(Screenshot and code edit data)

++++++

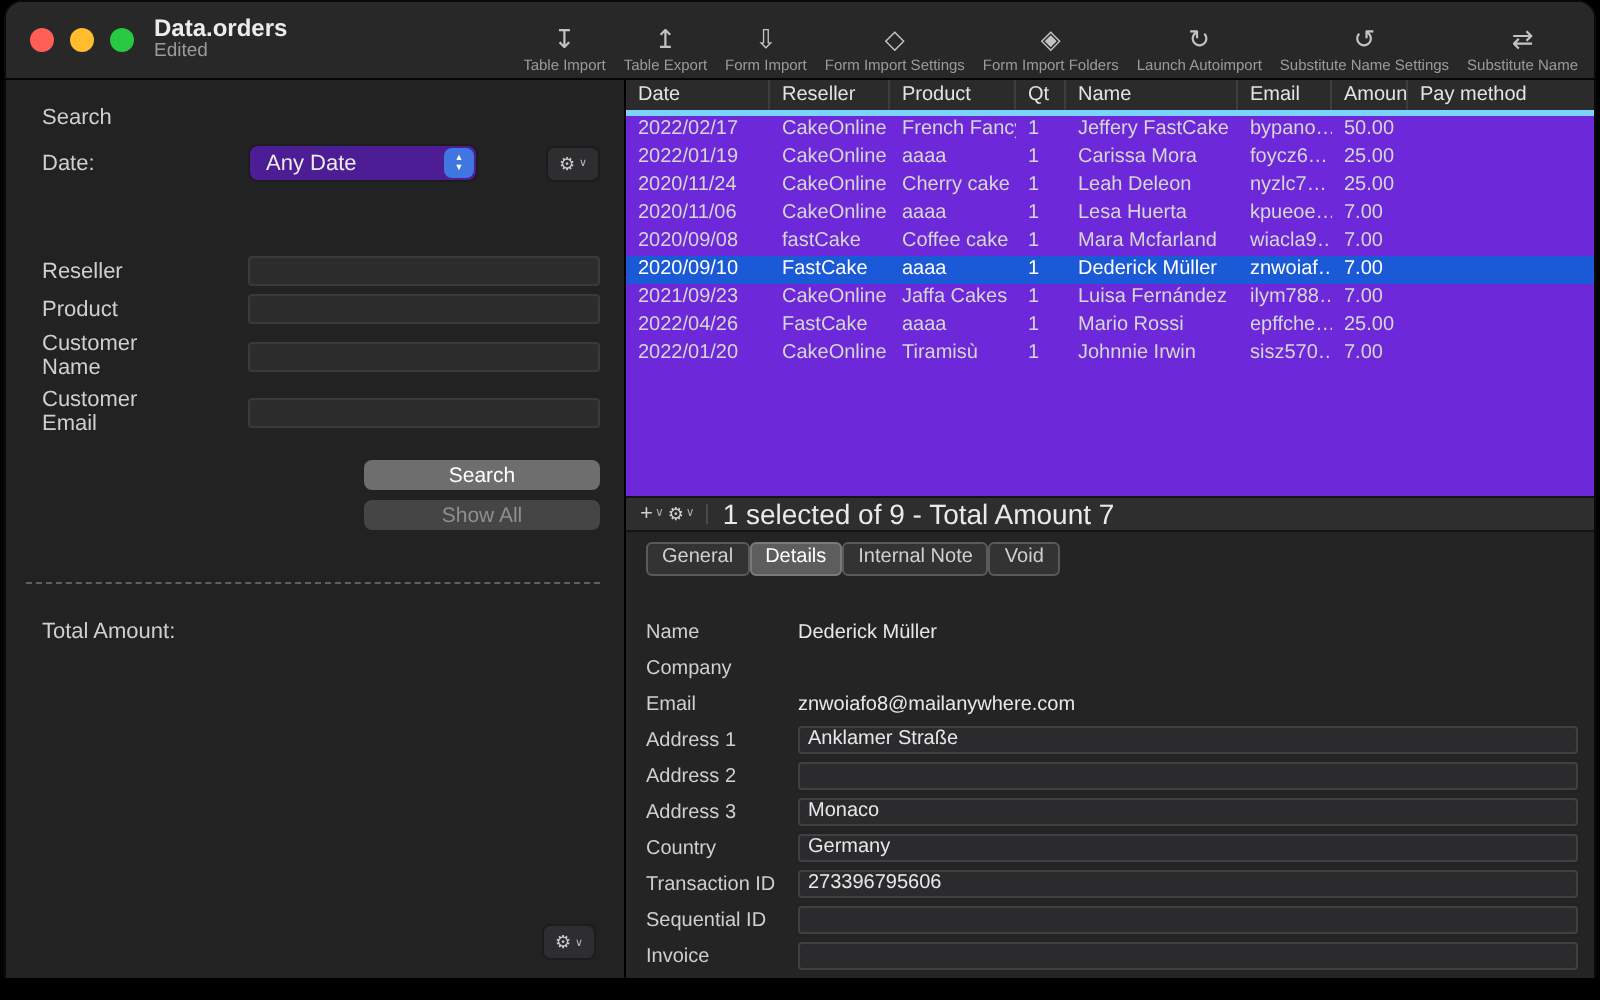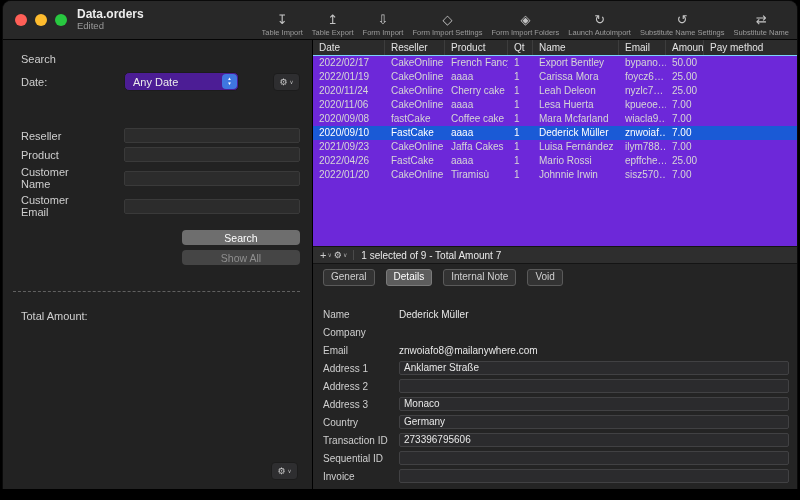--- a/index.html
+++ b/index.html
@@ -45,42 +45,42 @@
             color:#e5e5e5;font-size:10.5px;padding:0 4px;font-family:"Liberation Sans",sans-serif;box-sizing:border-box;}
   .btn-search,.btn-showall{display:block;width:118px;margin:12px 0 0 auto;height:15px;border:none;border-radius:4px;
             font-size:10.5px;line-height:14px;font-family:"Liberation Sans",sans-serif;cursor:default;}
   .btn-search{background:#6e6e6e;color:#fff;}
   .btn-showall{background:#454545;color:#8f8f8f;margin-top:5px;}
   .dash{margin:26px 0 0 -8px;border-top:1px dashed #828282;opacity:.65;}
   .lp-total{margin-top:18px;font-size:11px;color:#cfcfcf;}
   .lp-bottom-gear{position:absolute;bottom:9px;right:14px;margin-left:0;}
   
   .right{flex:1;display:flex;flex-direction:column;min-width:0;background:#242424;}
-  .thead{height:15px;flex-shrink:0;background:#2b2b2b;border-bottom:1px solid #7dd3fc;display:flex;}
+  .thead{height:15px;flex-shrink:0;background:#2b2b2b;border-bottom:3px solid #7dd3fc;display:flex;}
   .hcell{font-size:10px;line-height:15px;color:#e3e3e3;padding-left:6px;box-sizing:border-box;
          border-right:1px solid #3d3d3d;overflow:hidden;white-space:nowrap;flex-shrink:0;}
   .tbody{height:190px;flex-shrink:0;background:#6d28d9;overflow:hidden;}
   .trow{display:flex;height:14px;line-height:14px;cursor:default;}
   .trow.selected{background:var(--accent,#1a5ad6);}
   .trow.selected .tcell{color:#fff;}
   .tcell{font-size:10px;color:#d6d6d6;padding-left:6px;box-sizing:border-box;
          overflow:hidden;white-space:nowrap;flex-shrink:0;}
   .c0{width:72px;} .c1{width:60px;} .c2{width:63px;} .c3{width:25px;}
   .c4{width:86px;} .c5{width:47px;} .c6{width:38px;} .c7{flex:1;border-right:none;}
   
   .statusbar{height:16px;flex-shrink:0;background:#2e2e2e;border-top:1px solid #141414;
              border-bottom:1px solid #141414;display:flex;align-items:center;padding-left:6px;}
   .sb-btn{background:none;border:none;color:#cfcfcf;font-size:11px;line-height:14px;padding:0 1px;
           display:flex;align-items:center;gap:1px;cursor:default;font-family:"Liberation Sans",sans-serif;}
   .sb-chev{font-size:6px;color:#aaa;}
   .sb-gear{font-size:9px;}
   .sb-sep{width:1px;height:10px;background:#4a4a4a;margin:0 7px 0 5px;}
-  .sb-text{font-size:10px;color:#eaeaea;}
-  
-  .tabsrow{height:26px;flex-shrink:0;display:flex;align-items:center;gap:11px;padding-left:10px;background:#242424;}
+  .sb-text{font-size:14px;color:#eaeaea;}
+  
+  .tabsrow{height:26px;flex-shrink:0;display:flex;align-items:center;gap:0;padding-left:10px;background:#242424;}
   .tab{background:#333;border:1px solid #5a5a5a;border-radius:3px;color:#d0d0d0;font-size:10px;
        padding:1px 7px 2px;line-height:12px;cursor:default;font-family:"Liberation Sans",sans-serif;}
   .tab.active{background:#5d5d5d;border-color:#7a7a7a;color:#fff;}
   
   .form{flex:1;background:#242424;padding:17px 8px 0 10px;box-sizing:border-box;overflow:hidden;}
   .frow{display:flex;align-items:center;margin-bottom:4px;height:14px;}
   .flabel{width:76px;flex-shrink:0;font-size:10px;color:#cfcfcf;}
   .fvalue{font-size:10px;color:#e8e8e8;white-space:nowrap;}
   .finput{flex:1;height:14px;line-height:12px;background:#2b2b2d;border:1px solid #414143;border-radius:2px;
           font-size:10px;color:#e8e8e8;padding:0 4px;box-sizing:border-box;white-space:nowrap;overflow:hidden;}
@@ -197,21 +197,21 @@
             <div class="hcell c5">Email</div>
             <div class="hcell c6">Amount</div>
             <div class="hcell c7">Pay method</div>
           </div>
         <div class="tbody">
             <div class="trow">
               <div class="tcell c0">2022/02/17</div>
               <div class="tcell c1">CakeOnline</div>
               <div class="tcell c2">French Fancy</div>
               <div class="tcell c3">1</div>
-              <div class="tcell c4">Export Bentley</div>
+              <div class="tcell c4">Jeffery FastCake</div>
               <div class="tcell c5">bypano…</div>
               <div class="tcell c6">50.00</div>
               <div class="tcell c7"></div>
             </div>
             <div class="trow">
               <div class="tcell c0">2022/01/19</div>
               <div class="tcell c1">CakeOnline</div>
               <div class="tcell c2">aaaa</div>
               <div class="tcell c3">1</div>
               <div class="tcell c4">Carissa Mora</div>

++++++

## What to produce
Match on "family" and copy out every line of the entries that contains it.

## Expected answer
             color:#e5e5e5;font-size:10.5px;padding:0 4px;font-family:"Liberation Sans",sans-serif;box-sizing:border-box;}
             font-size:10.5px;line-height:14px;font-family:"Liberation Sans",sans-serif;cursor:default;}
           display:flex;align-items:center;gap:1px;cursor:default;font-family:"Liberation Sans",sans-serif;}
        padding:1px 7px 2px;line-height:12px;cursor:default;font-family:"Liberation Sans",sans-serif;}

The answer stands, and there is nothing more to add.